* [TASK DETAILS]:
Which lines in the records below contain the word "upstream"? Copy each of them.

------------------------------------------------------------------------

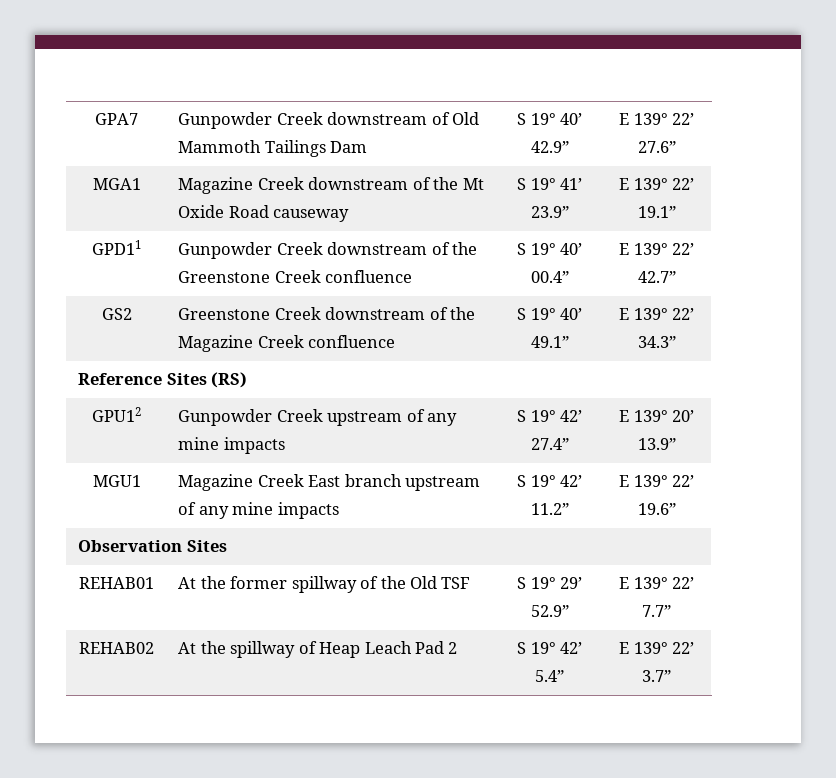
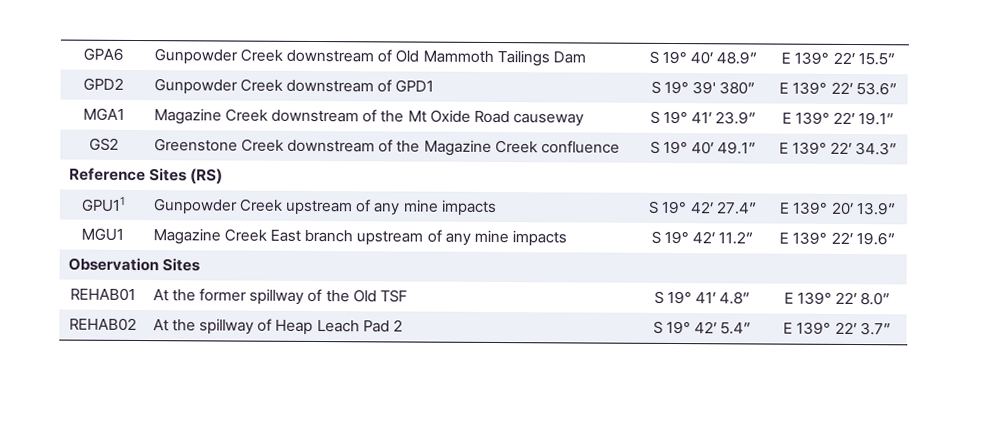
- GPA7 | Gunpowder Creek downstream of Old Mammoth Tailings Dam | S 19° 40’ 42.9” | E 139° 22’ 27.6”
+ GPA6 | Gunpowder Creek downstream of Old Mammoth Tailings Dam | S 19° 40’ 48.9” | E 139° 22’ 15.5”
+ GPD2 | Gunpowder Creek downstream of GPD1 | S 19° 39' 380” | E 139° 22’ 53.6”
- GPD11 | Gunpowder Creek downstream of the Greenstone Creek confluence | S 19° 40’ 00.4” | E 139° 22’ 42.7”
- GPU12 | Gunpowder Creek upstream of any mine impacts | S 19° 42’ 27.4” | E 139° 20’ 13.9”
+ GPU11 | Gunpowder Creek upstream of any mine impacts | S 19° 42’ 27.4” | E 139° 20’ 13.9”
- REHAB01 | At the former spillway of the Old TSF | S 19° 29’ 52.9” | E 139° 22’ 7.7”
+ REHAB01 | At the former spillway of the Old TSF | S 19° 41’ 4.8” | E 139° 22’ 8.0”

------------------------------------------------------------------------

* [ANSWER TO THE PROBLEM]:
- GPU12 | Gunpowder Creek upstream of any mine impacts | S 19° 42’ 27.4” | E 139° 20’ 13.9”
+ GPU11 | Gunpowder Creek upstream of any mine impacts | S 19° 42’ 27.4” | E 139° 20’ 13.9”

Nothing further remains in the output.